XML, the eXtensible Markup Language
The Standard General Markup Language is about two decades old. SGML was originally designed for processing large documentation sets, but SGML is neither a programming language nor a text formatting language. Instead, it's a meta-language that allows defining of customized markup languages. The most famous SGML-based language today is unquestionably HTML.
Because SGML has been around for two decades, many companies offer SGML tools and products and it's firmly entrenched in many high-end document-processing applications. SGML is quite a large language; however, understanding the basics isn't very difficult. It does contain many rarely used features which are harder to understand.
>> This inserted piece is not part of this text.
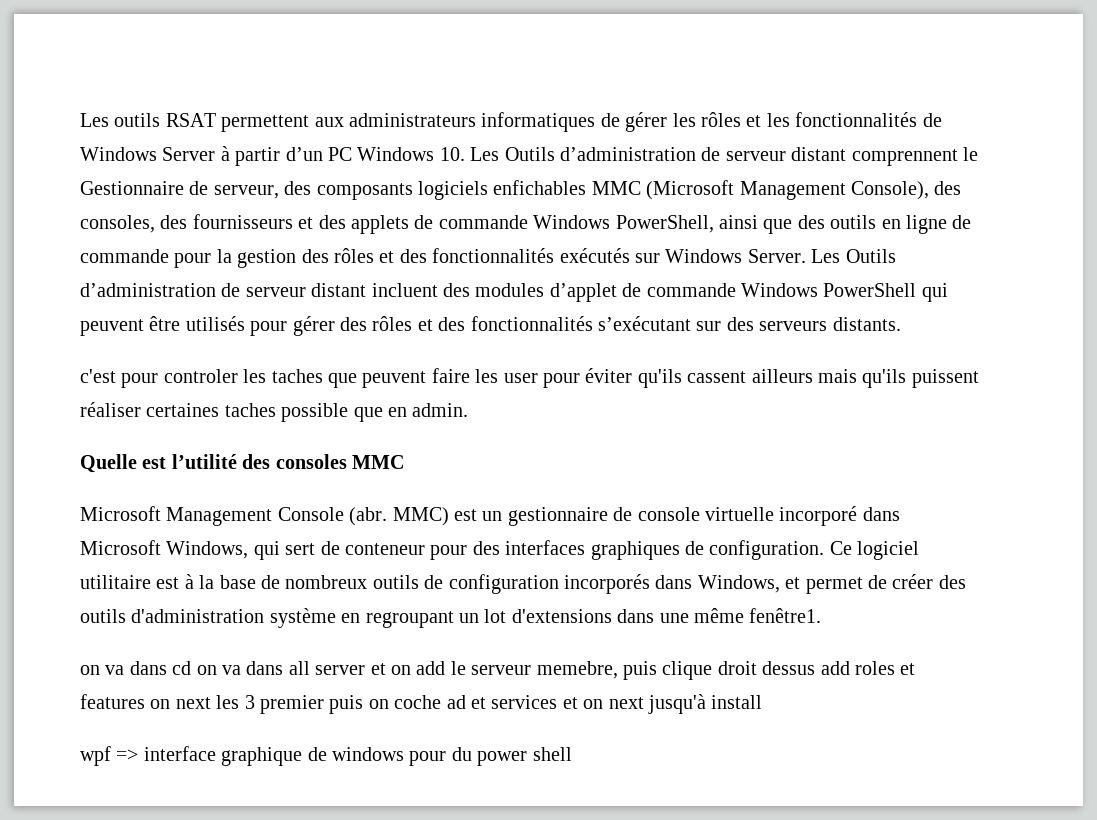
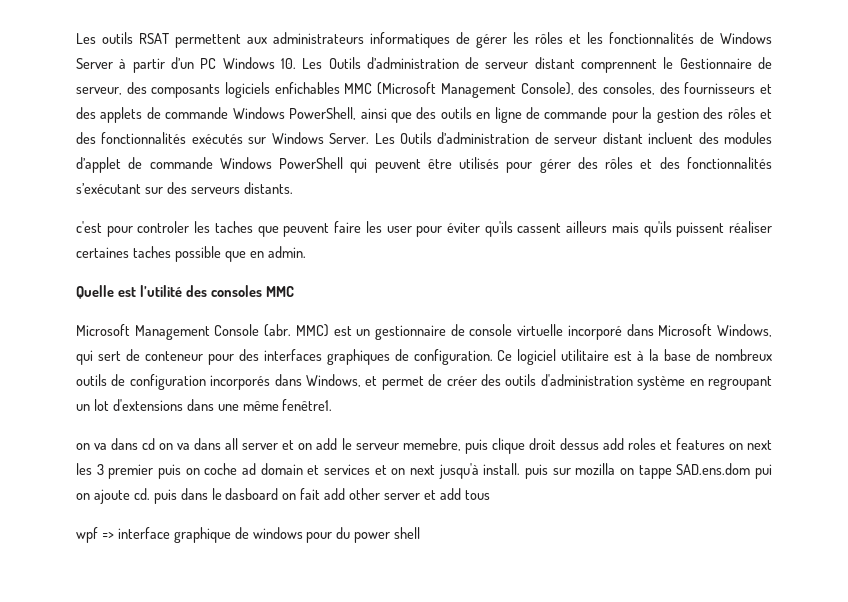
(466, 702) none -> [260,463,303,475] domain
[711,695,763,709] install -> [483,463,772,479] [76,488,490,504] install. puis sur mozilla on tappe SAD.ens.dom pui on ajoute cd. puis dans le dasboard on fait add other server et add tous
Implementing a full SGML parser is difficult, and this has given SGML a reputation for fearsome complexity. This reputation isn't truly deserved, but it's been enough to scare many people away from using it.
XML, then, is a stripped-down version of SGML that sacrifices some power in return for easier understanding and implementation. It's still a meta-language, but many of SGML's lesser-used features and options have been dropped. The XML 1.0 specification is about 40 pages long, and a parser can be implemented with a few weeks of effort.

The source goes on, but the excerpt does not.